Another friendly office package is Applixware. And don't forget the familiar, reliable Word Perfect; it's been available for Linux for a long time.

The one bit of bad news is that there isn't yet a really wonderful e-mail program. But someone's certainly working on one, you can bet. In the meantime the best contenders -- according to my Vastly Informed Sources -- may be Mutt, Postilion and Pine. (Everybody warns: Do not use the mail function on the current version of Netscape. It's buggy, leading to crashes.)

"But what about games!?" I hear someone wailing. For games and zillions of other kinds of software, check out Linuxberg, a big clearing house for software releases. They rate the best offerings "five penguins."

Information please

Another sign of the growing de-geek-ization of Linux is the fact that you can now get books like: Linux for Dummies by Jon "maddog" Hall; The Complete Idiot's Guide to Linux by Manuel Alberto Rickart; and Sams Teach Yourself Linux in 10 Minutes by John R. Ray.

Need further info? Try any of these sources: Linux Journal; Linux Gazette; (for women, mainly); Josh's Linux Guide (for new users); and the Free Software Foundation. There are some good Linux links here, too. Or you can ask any Linux user. They love to talk Linux -- and occasionally you might even understand what they say!

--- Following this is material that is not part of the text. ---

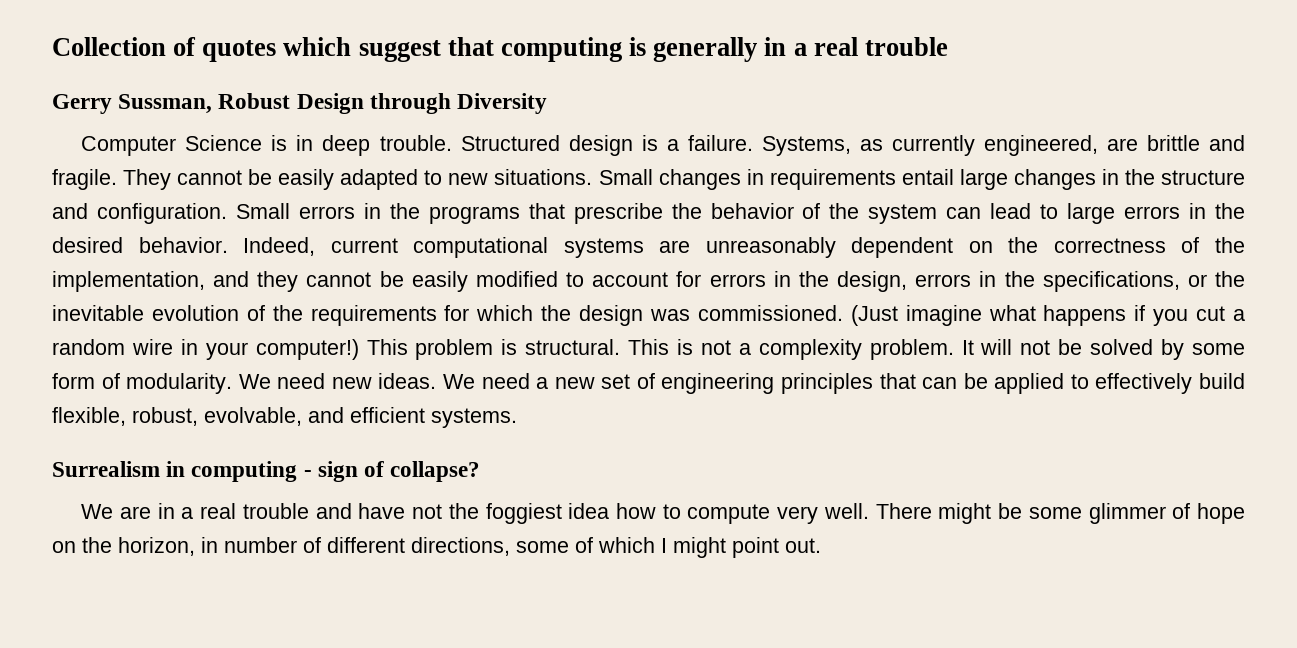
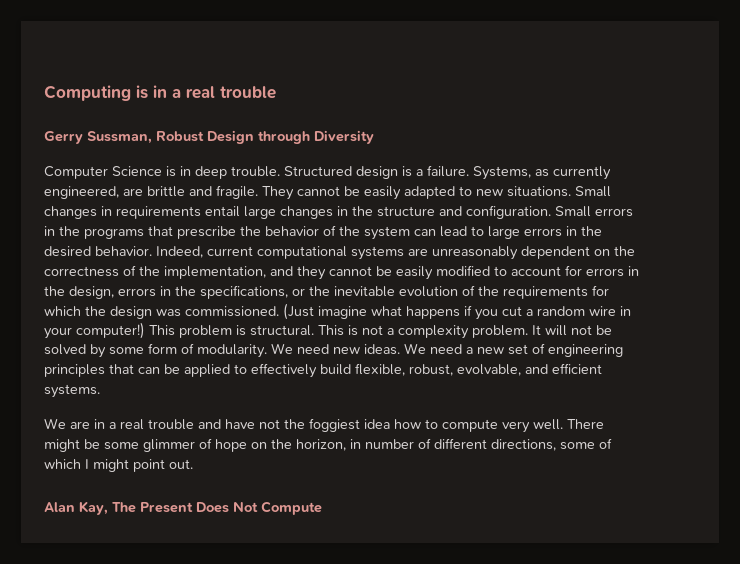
[52,37,758,62] Collection of quotes which suggest that computing is generally -> [44,85,148,101] Computing is
[52,461,481,482] // Surrealism in computing - sign of collapse? -> (100, 391) none
(821, 545) none -> [44,501,322,515] // Alan Kay, The Present Does Not Compute

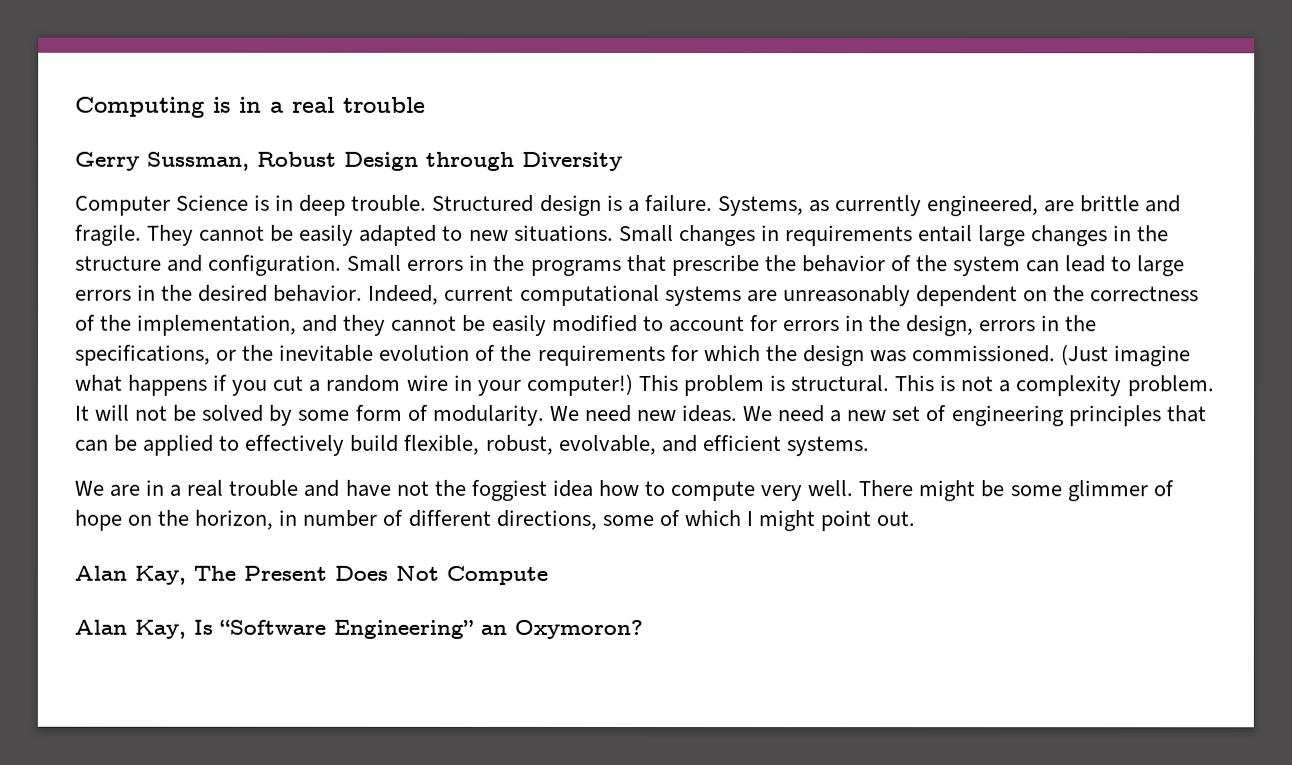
(322, 508) none -> [74,619,643,639] // Alan Kay, Is “Software Engineering” an Oxymoron?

If you're ordering a new system, rather than converting your existing box, consider one that uses a non-Intel processor like the zippy new chips from AMD or Cyrix. Remember: Intel's Pentium III chip comes with "Big Brother Inside" -- and some of their other chips are privacy-compromised, as well. More corporate spy devices! Sheesh, who do MS and Intel think they are, anyway? And more important, who do they think their customer is -- you or some sleazeball Web snoop who wants to collect information about you without your knowledge or consent?

A pox -- or better yet, a stock crash -- on both their houses.

What next?

I feel like the only non-geek in the universe using this totally geekoid operating system. But know what? I also feel a lot more secure. And I no longer have to brace for each day's Windows crash. The darned thing just sits there and works! I'm still struggling through this switch. But Linux is a better operating system, and well worth the price of some temporary inconvenience and confusion.

Take that, you arrogant monopolist-wannabes! Take that, you heavy-handed pushers of second-rate operating systems! Take that, you casual snoops and Big Brother-enablers!

Of course this system's not invulnerable to crackers, whether freelance or federal. No computer ever is. But next time your hard drive's wiped out, your passwords are stolen, or your most private documents are read all over creation by some trojan horse program that rolls in through Microsoft security holes, think of me, typing away. Or better yet, check out Linux.

Thank you to Linux gurus Charles Curley and Glenn Stone, and "FreeBSD geek" Dan Baker for help with this column.